**EXERCISE INSTRUCTIONS:**
Please report every line in the entries that contains the string "Acesse".

**INPUT FOR THIS TASK:**
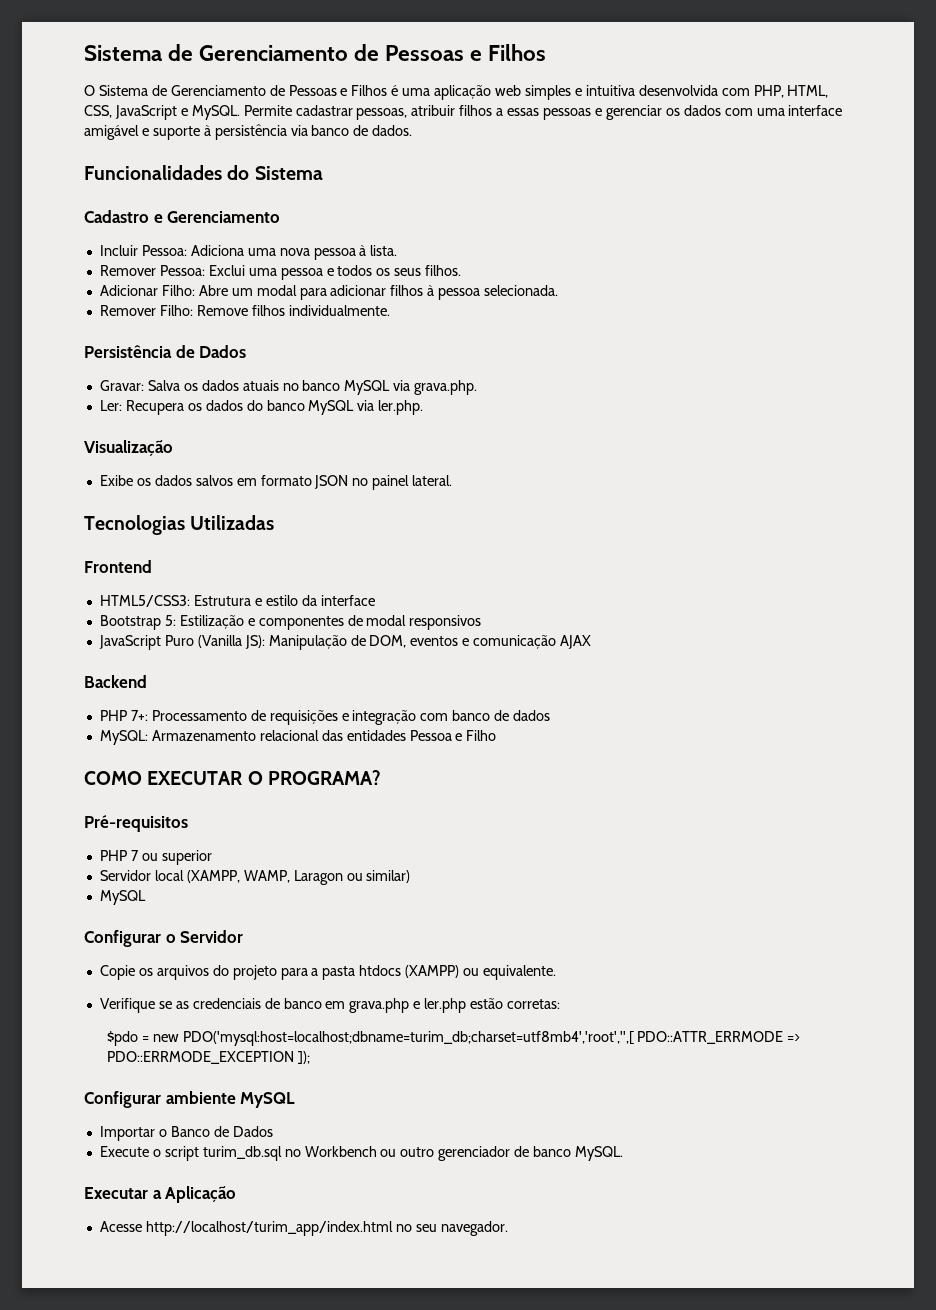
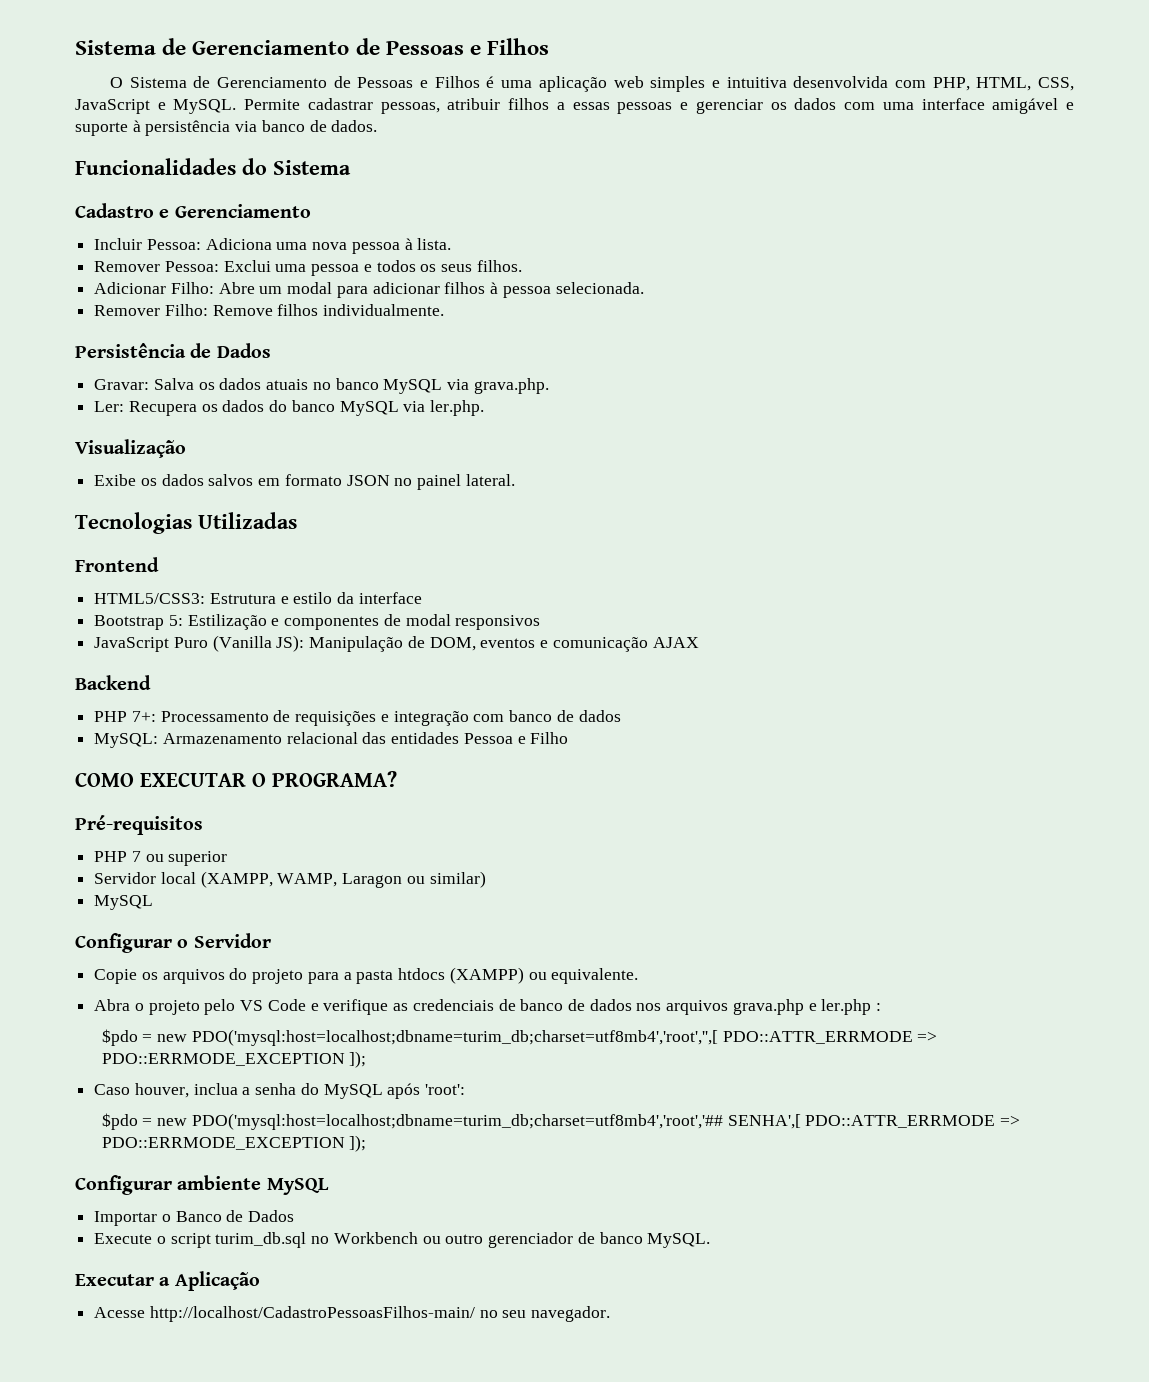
- Verifique se as credenciais de banco em grava.php e ler.php estão corretas:
+ Abra o projeto pelo VS Code e verifique as credenciais de banco de dados nos arquivos grava.php e ler.php :
+ Caso houver, inclua a senha do MySQL após 'root':
+ $pdo = new PDO('mysql:host=localhost;dbname=turim_db;charset=utf8mb4','root','## SENHA',[ PDO::ATTR_ERRMODE => PDO::ERRMODE_EXCEPTION ]);
- Acesse http://localhost/turim_app/index.html no seu navegador.
+ Acesse http://localhost/CadastroPessoasFilhos-main/ no seu navegador.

**YOUR SOLUTION:**
- Acesse http://localhost/turim_app/index.html no seu navegador.
+ Acesse http://localhost/CadastroPessoasFilhos-main/ no seu navegador.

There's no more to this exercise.